#### WHAT YOU HAVE TO DO
Scan the lines below for the word "mark". Copy each line you find it in.

#### LISTED RECORDS
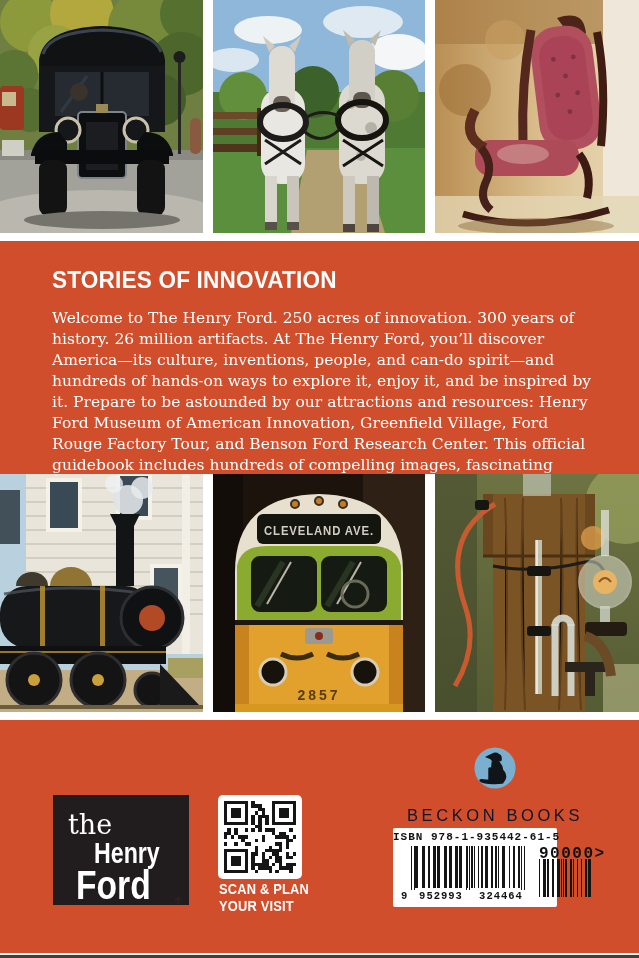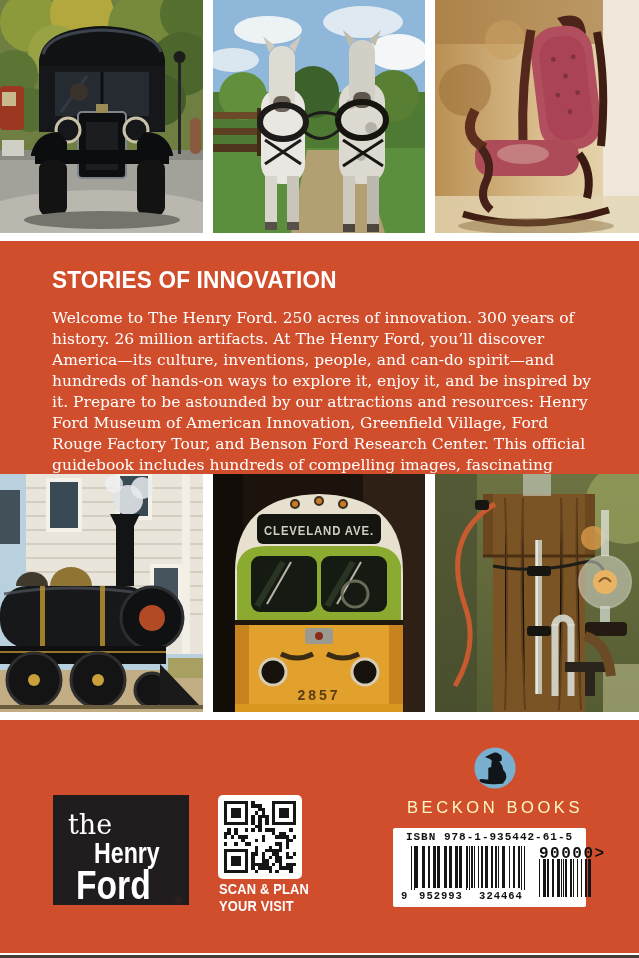--- a/index.html
+++ b/index.html
@@ -46,7 +46,7 @@
   .beckon{position:absolute;left:396px;top:27px;width:198px;text-align:center;}
   .beckon-mark{width:42px;height:42px;margin:0 auto;}
   .beckon-mark svg{display:block;width:42px;height:42px;}
-  .beckon-name{margin-top:9px;color:#fef9c3;font-size:16.5px;letter-spacing:3.6px;
+  .beckon-name{margin-top:17px;color:#0f172a;font-size:16.5px;letter-spacing:3.6px;
                font-family:"Liberation Sans",sans-serif;}
 
   

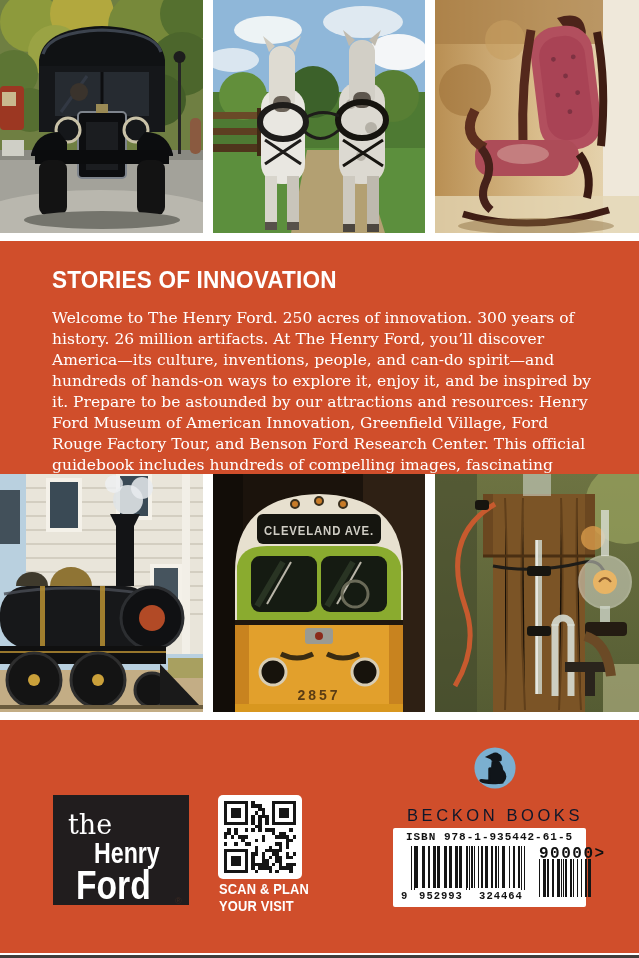--- a/index.html
+++ b/index.html
@@ -50,7 +50,7 @@
                font-family:"Liberation Sans",sans-serif;}
 
   
-  .barcode-box{position:absolute;left:393px;top:108px;width:193px;height:79px;background:#ffffff;
+  .barcode-box{position:absolute;left:393px;top:108px;width:164px;height:79px;background:#ffffff;
                border-radius:2px;font-family:"Liberation Mono",monospace;color:#111;}
   .isbn-line{position:absolute;top:3px;left:0;right:0;text-align:center;font-size:11px;
              letter-spacing:1px;font-weight:bold;white-space:nowrap;}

#### TASK SOLUTION
   .beckon-mark{width:42px;height:42px;margin:0 auto;}
   .beckon-mark svg{display:block;width:42px;height:42px;}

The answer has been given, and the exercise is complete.